THE TASK: In the entries below, find every line holding the string "Biopsies" and collect it.

━━━━━━━━━━━━━━━━━━━━━━━━━━━━━━

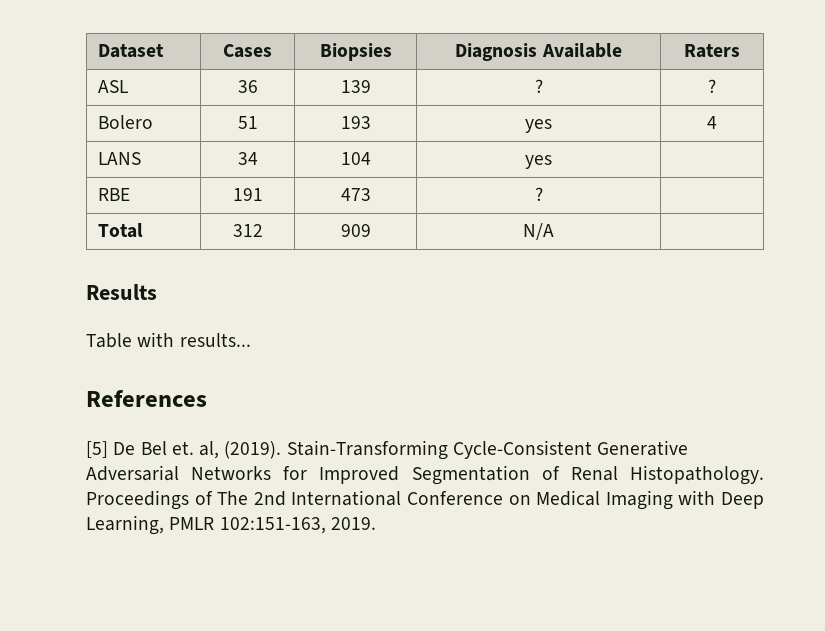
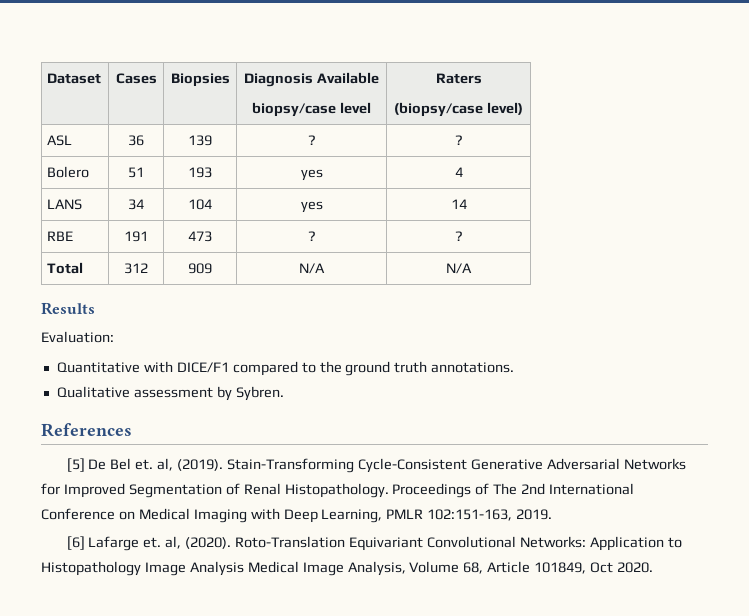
- Dataset | Cases | Biopsies | Diagnosis Available | Raters
+ Dataset | Cases | Biopsies | Diagnosis Available
+ biopsy/case level | Raters
+ (biopsy/case level)
- LANS | 34 | 104 | yes |
+ LANS | 34 | 104 | yes | 14
- RBE | 191 | 473 | ? |
+ RBE | 191 | 473 | ? | ?
- Total | 312 | 909 | N/A |
+ Total | 312 | 909 | N/A | N/A
- Table with results...
+ Evaluation:
+ Quantitative with DICE/F1 compared to the ground truth annotations.
+ Qualitative assessment by Sybren.
+ [6] Lafarge et. al, (2020). Roto-Translation Equivariant Convolutional Networks: Application to Histopathology Image Analysis Medical Image Analysis, Volume 68, Article 101849, Oct 2020.

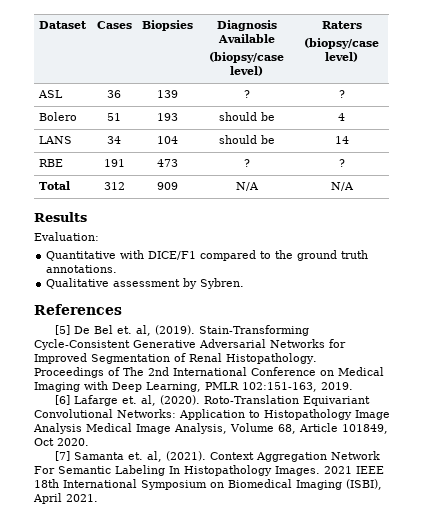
  Dataset | Cases | Biopsies | Diagnosis Available
- biopsy/case level | Raters
+ (biopsy/case level) | Raters
- Bolero | 51 | 193 | yes | 4
+ Bolero | 51 | 193 | should be | 4
- LANS | 34 | 104 | yes | 14
+ LANS | 34 | 104 | should be | 14
+ [7] Samanta et. al, (2021). Context Aggregation Network For Semantic Labeling In Histopathology Images. 2021 IEEE 18th International Symposium on Biomedical Imaging (ISBI), April 2021.

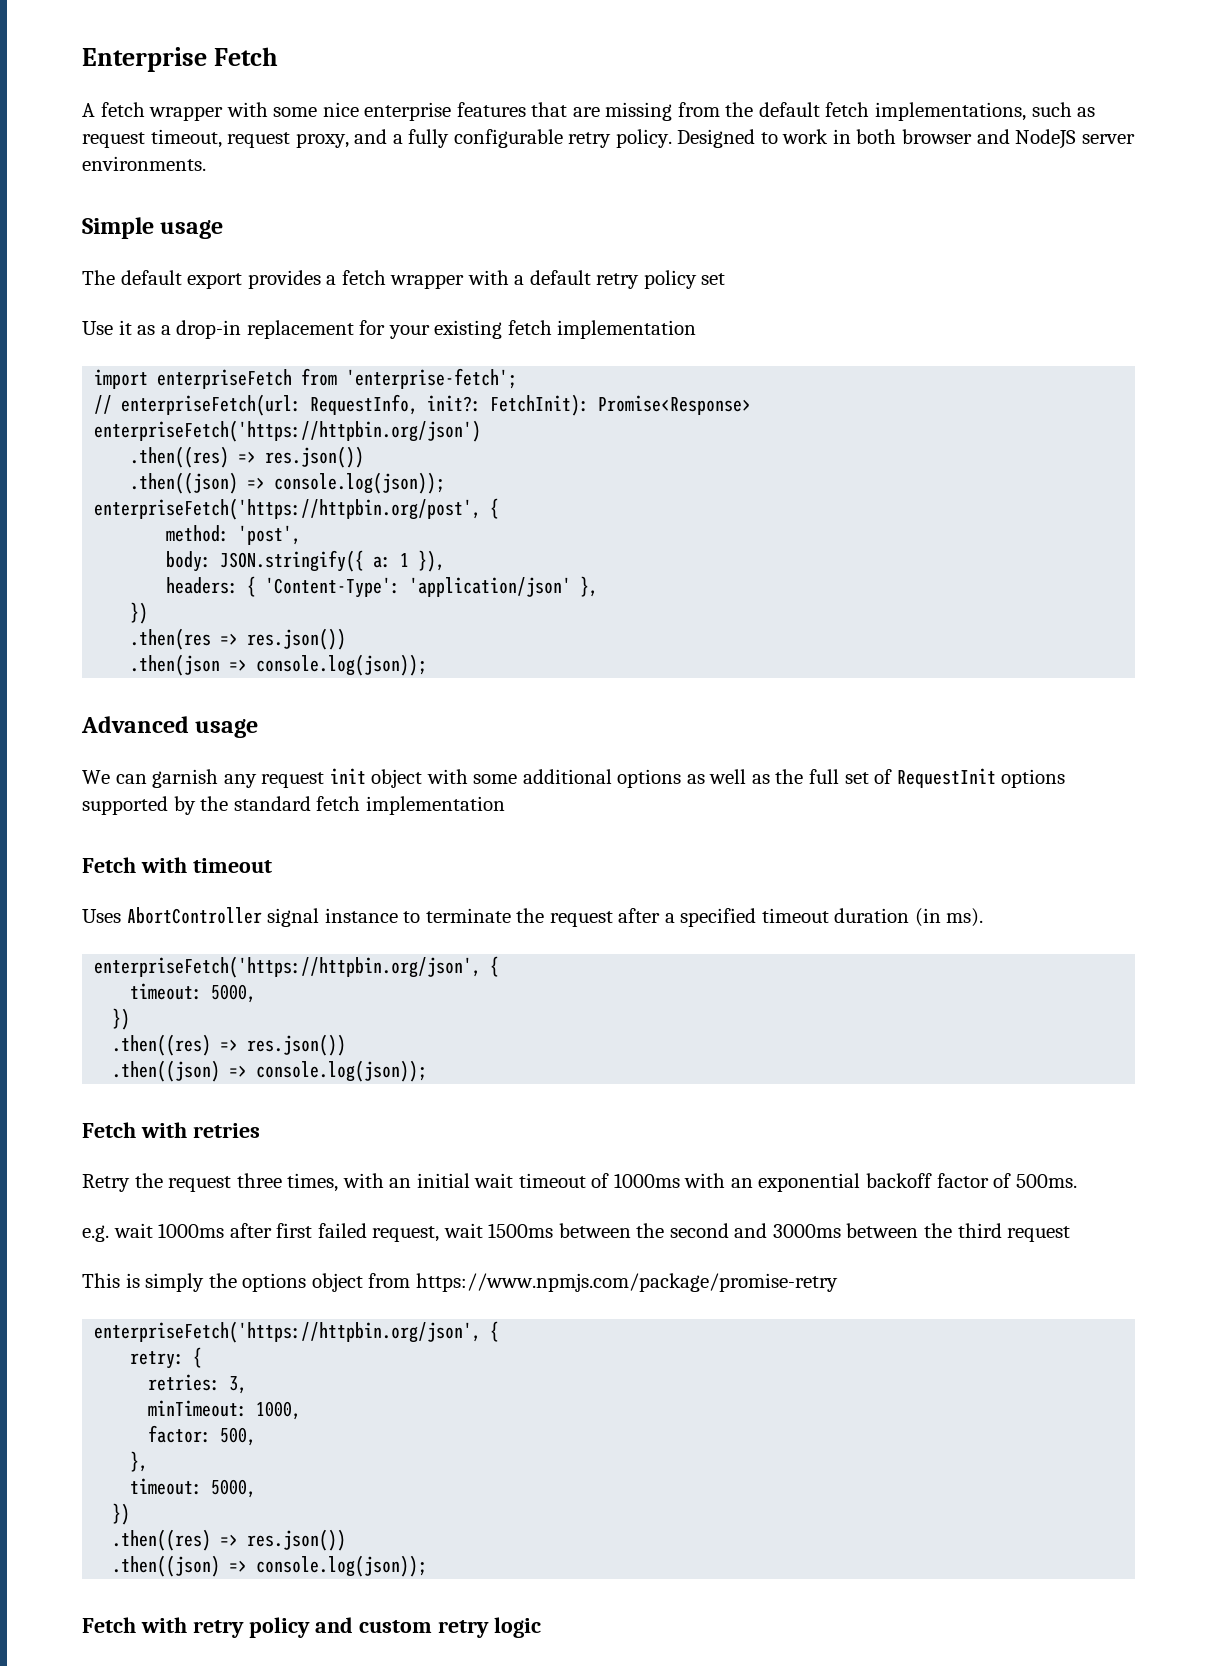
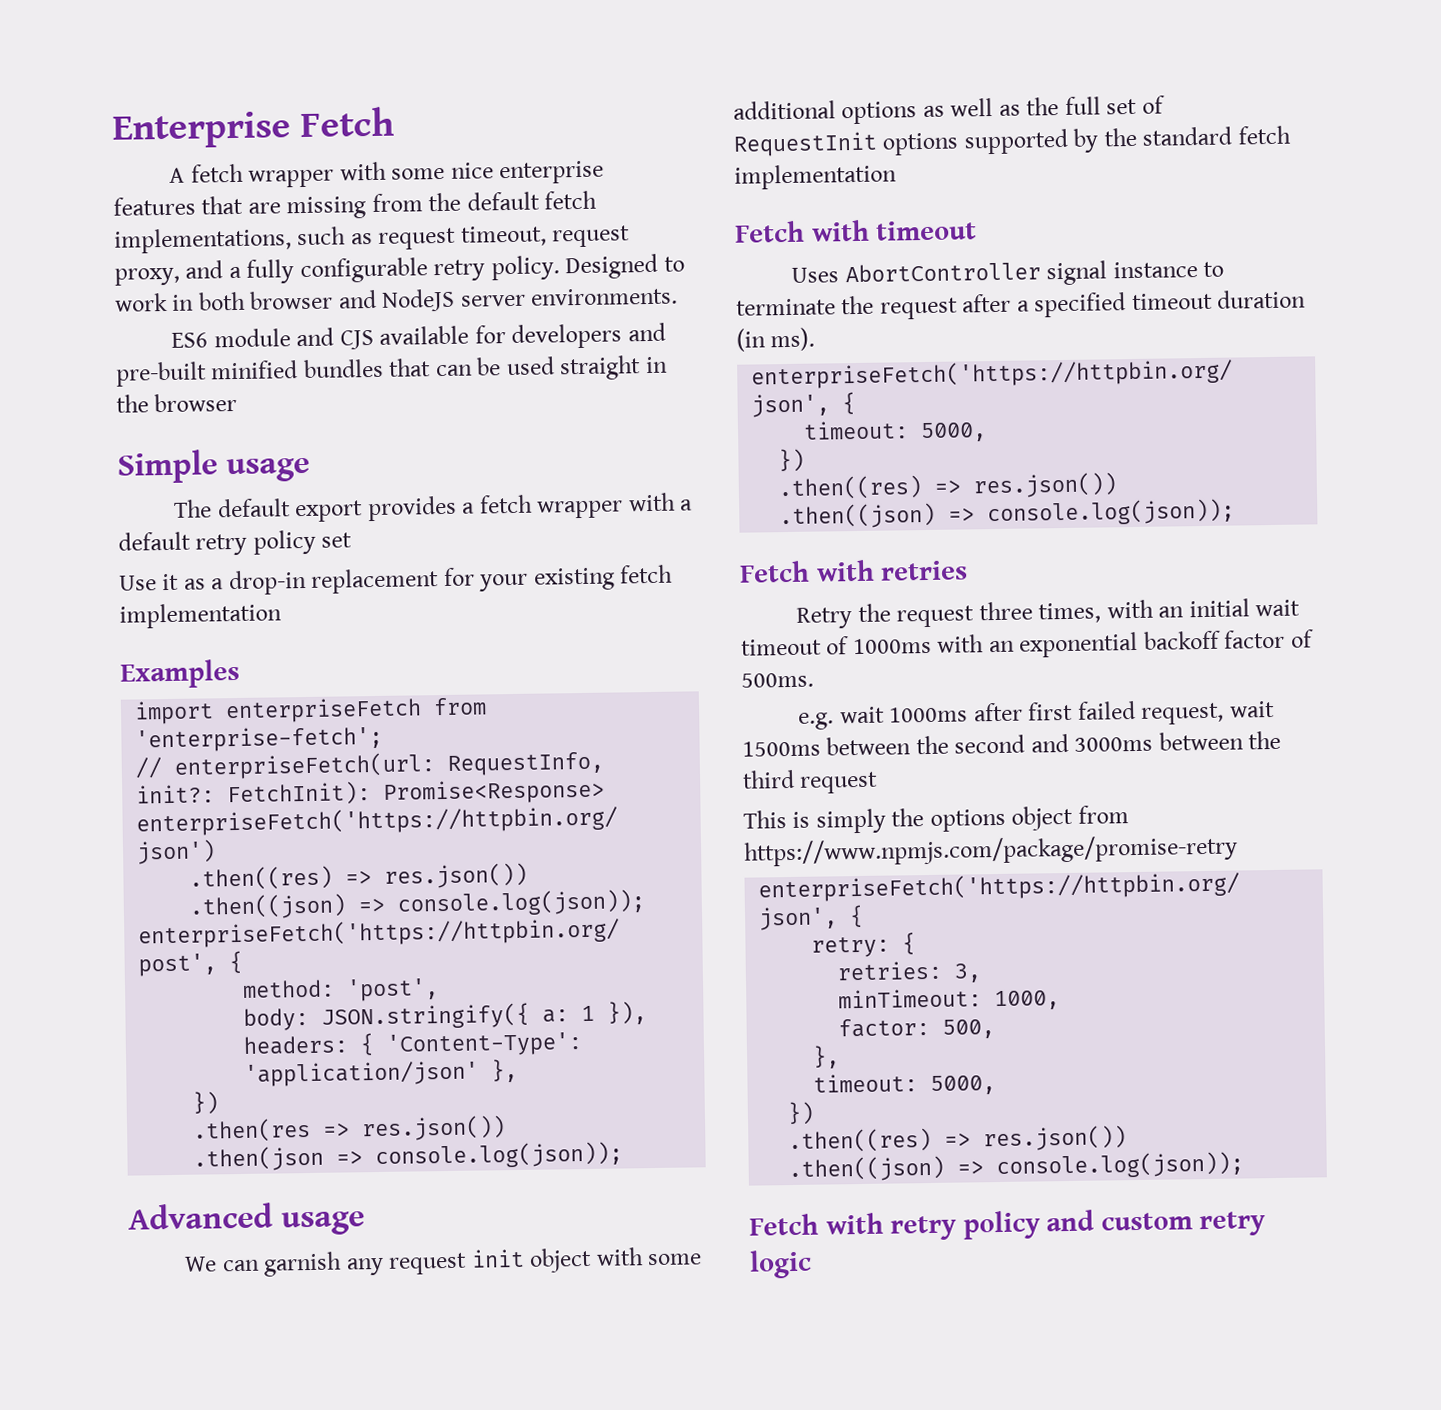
+ ES6 module and CJS available for developers and pre-built minified bundles that can be used straight in the browser
+ Examples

━━━━━━━━━━━━━━━━━━━━━━━━━━━━━━

RESPONSE TO THIS EXERCISE:
- Dataset | Cases | Biopsies | Diagnosis Available | Raters
+ Dataset | Cases | Biopsies | Diagnosis Available
  Dataset | Cases | Biopsies | Diagnosis Available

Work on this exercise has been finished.